This is a submission for the Hermes Agent Challenge: Write About Hermes Agent
Most AI integrations are stateless. Every request starts cold.
Hermes Agent is different — it remembers.
This guide walks you through spinning up Hermes locally and building a minimal agent that accumulates memory across sessions. No vector database. No RAG pipeline. Just a session ID.
Prerequisites
- Docker or Python 3.11+
- Basic familiarity with REST APIs
- 15 minutes
Step 1: Run Hermes Locally
# via Docker
docker pull nousresearch/hermes-agent
docker run -p 11434:11434 nousresearch/hermes-agent
Verify it's alive:
curl http://localhost:11434/health
# {"status":"ok"}
Step 2: Your First Stateful Chat
Hermes exposes an OpenAI-compatible /v1/chat/completions endpoint. The magic is one header: X-Hermes-Session-Id.
from openai import OpenAI
client = OpenAI(
base_url="http://localhost:11434/v1",
api_key="hermes",
)
SESSION_ID = "my-first-agent"
def chat(message: str) -> str:
response = client.chat.completions.create(
model="hermes",
messages=[{"role": "user", "content": message}],
extra_headers={"X-Hermes-Session-Id": SESSION_ID},
)
return response.choices[0].message.content
Now send two messages in separate calls — no shared history in the request body:
print(chat("My name is Alex and I'm building a todo app in Go."))
# "Nice to meet you, Alex! ..."
print(chat("What language am I using?"))
# "You're using Go, as you mentioned earlier."
The second call has no conversation history in the request body. Hermes remembered anyway — because the session ID matched.
Step 3: Feed Events Over Time
Hermes memory compounds. The more you feed it, the richer its understanding becomes. Feed events as structured facts:
events = [
"Decision: Switched auth from JWT to session cookies. Reason: race condition in token refresh under concurrent requests caused 2% of users to be logged out.",
"Decision: Removed Redis cache layer. Reason: cache invalidation bugs caused stale data in production. Replaced with direct DB reads.",
"Decision: Added rate limiting to /api/search. Reason: one customer was generating 40% of total API load.",
]
for event in events:
chat(event)
# Now ask about the accumulated history
print(chat("What are the biggest reliability concerns in this codebase?"))

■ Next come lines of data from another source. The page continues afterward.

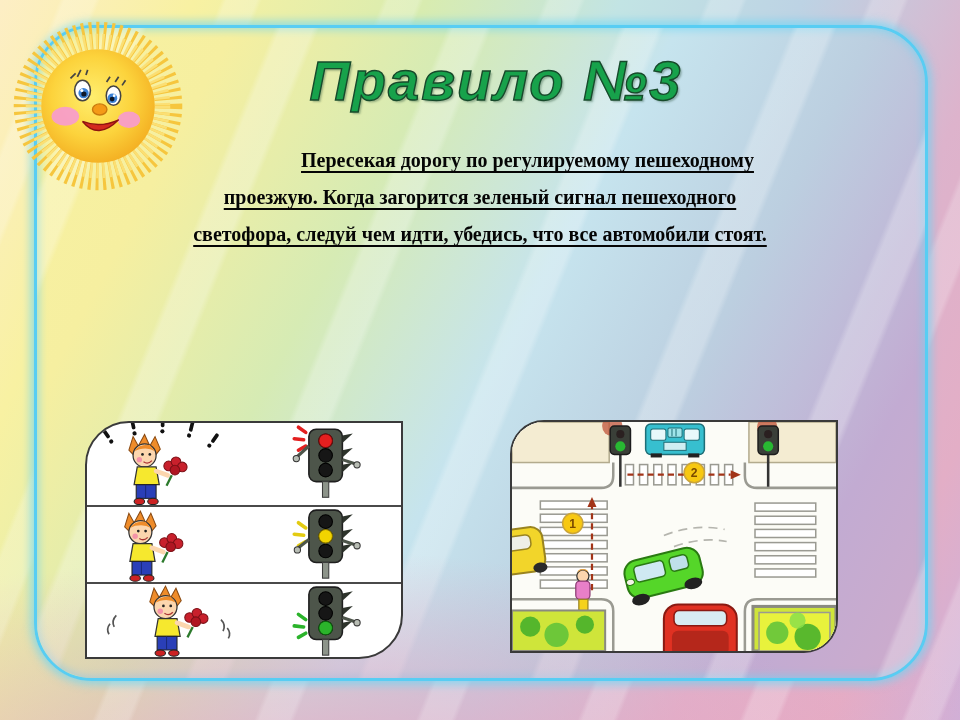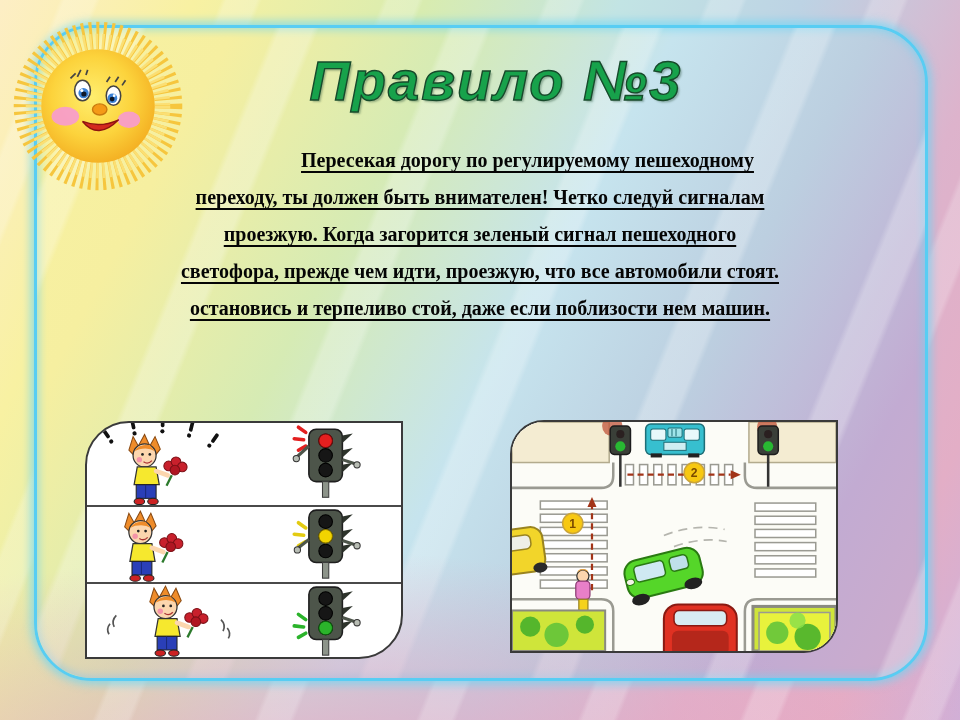--- a/index.html
+++ b/index.html
@@ -131,7 +131,6 @@
 
   <div class="paragraph">
     <div class="line line-first"><span>Пересекая дорогу по регулируемому пешеходному</span></div>
-    <div class="line"><span>переходу, ты должен быть внимателен! Четко следуй сигналам</span></div>
     <div class="line"><span>проезжую. Когда загорится зеленый сигнал пешеходного</span></div>
     <div class="line"><span>светофора, прежде чем идти, проезжую, что все автомобили стоят.</span></div>
     <div class="line"><span>остановись и терпеливо стой, даже если поблизости нем машин.</span></div>

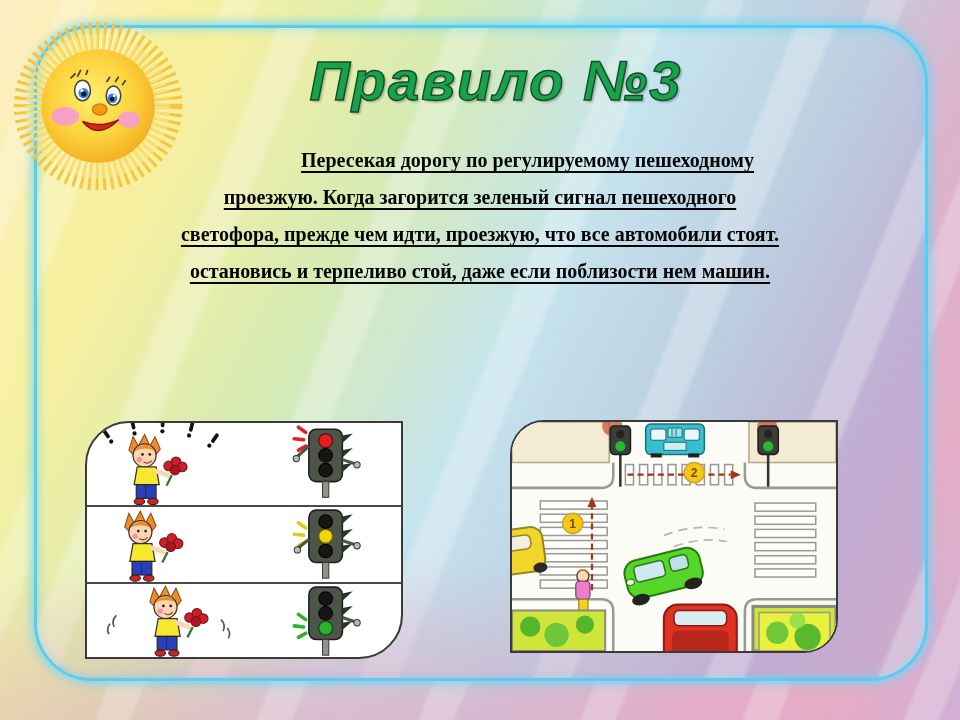--- a/index.html
+++ b/index.html
@@ -132,7 +132,7 @@
   <div class="paragraph">
     <div class="line line-first"><span>Пересекая дорогу по регулируемому пешеходному</span></div>
     <div class="line"><span>проезжую. Когда загорится зеленый сигнал пешеходного</span></div>
-    <div class="line"><span>светофора, прежде чем идти, проезжую, что все автомобили стоят.</span></div>
+    <div class="line"><span>светофора, следуй чем идти, убедись, что все автомобили стоят.</span></div>
     <div class="line"><span>остановись и терпеливо стой, даже если поблизости нем машин.</span></div>
   </div>
 

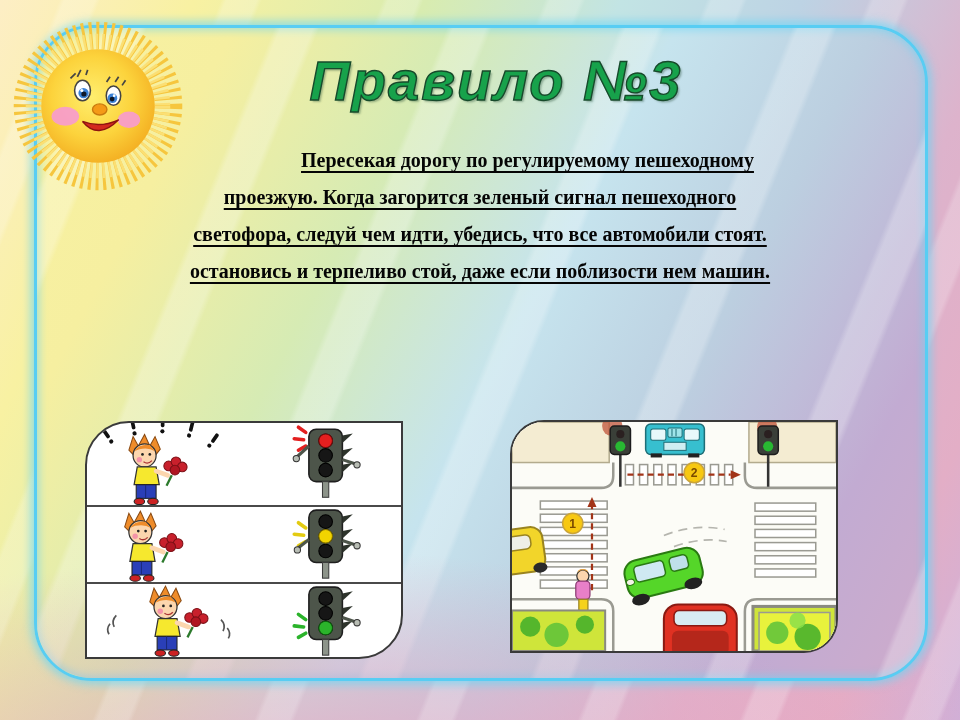--- a/index.html
+++ b/index.html
@@ -133,7 +133,6 @@
     <div class="line line-first"><span>Пересекая дорогу по регулируемому пешеходному</span></div>
     <div class="line"><span>проезжую. Когда загорится зеленый сигнал пешеходного</span></div>
     <div class="line"><span>светофора, следуй чем идти, убедись, что все автомобили стоят.</span></div>
-    <div class="line"><span>остановись и терпеливо стой, даже если поблизости нем машин.</span></div>
   </div>
 
   <div class="card card-left">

# Hermes synthesizes across all three events
Step 4: Register a Cron Job
Hermes has a built-in scheduler. Register a recurring autonomous task:
import httpx
httpx.post(
"http://localhost:11434/api/jobs",
headers={"Authorization": "Bearer hermes"},
json={
"name": "daily-standup",
"schedule": "0 9 * * 1-5",
"prompt": (
"You are the project memory agent. Using what you remember "
"from recent activity, generate a concise standup summary: "

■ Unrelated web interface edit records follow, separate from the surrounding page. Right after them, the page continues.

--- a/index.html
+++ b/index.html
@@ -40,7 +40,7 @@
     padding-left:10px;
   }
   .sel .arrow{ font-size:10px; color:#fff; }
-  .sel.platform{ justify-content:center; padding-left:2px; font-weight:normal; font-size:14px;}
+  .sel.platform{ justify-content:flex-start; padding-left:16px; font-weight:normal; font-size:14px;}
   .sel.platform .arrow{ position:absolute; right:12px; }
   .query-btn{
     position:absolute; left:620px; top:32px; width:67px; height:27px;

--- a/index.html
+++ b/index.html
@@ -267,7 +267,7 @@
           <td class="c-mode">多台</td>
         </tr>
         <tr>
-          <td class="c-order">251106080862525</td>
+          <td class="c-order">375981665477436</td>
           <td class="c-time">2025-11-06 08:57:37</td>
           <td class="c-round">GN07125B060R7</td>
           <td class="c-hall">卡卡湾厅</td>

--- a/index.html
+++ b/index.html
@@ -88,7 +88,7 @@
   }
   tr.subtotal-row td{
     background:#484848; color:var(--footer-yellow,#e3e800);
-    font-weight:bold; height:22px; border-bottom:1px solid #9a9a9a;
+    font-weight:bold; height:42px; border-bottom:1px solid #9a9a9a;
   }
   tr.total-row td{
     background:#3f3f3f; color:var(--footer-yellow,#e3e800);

"what changed, why, and what to watch."
),
},
)
That's it. Hermes now runs this prompt every weekday at 9am, drawing from whatever it has accumulated in memory — no external database, no retrieval pipeline.
What Just Happened
| Concept | How Hermes Handles It |
|---|---|
| Memory | Persistent per session ID — no client-side history needed |
| Scheduling | Native /api/jobs endpoint with cron syntax |
| API surface | OpenAI-compatible — drop-in for existing code |
| Cost | Memory stays bounded — not a growing transcript |
Session ID Design Patterns
Session IDs are namespaces. Make them intentional:
# Per-user memory
session_id = f"user:{user_id}"
# Per-repository institutional memory
session_id = f"repo:{owner}/{repo_name}"
# Per-customer support history
session_id = f"support:{customer_id}"
Sessions never bleed into each other. repo:facebook/react and repo:your-team/backend are completely isolated brains.
What to Build Next
- Give each user their own session ID → per-user personalization without a user profile database
- Feed GitHub commits into a session over time → a codebase that explains its own history
- Schedule daily analysis jobs → autonomous agents that surface insights without being asked
The pattern scales to anything that benefits from an AI that remembers what it's seen before — which turns out to be almost everything worth building.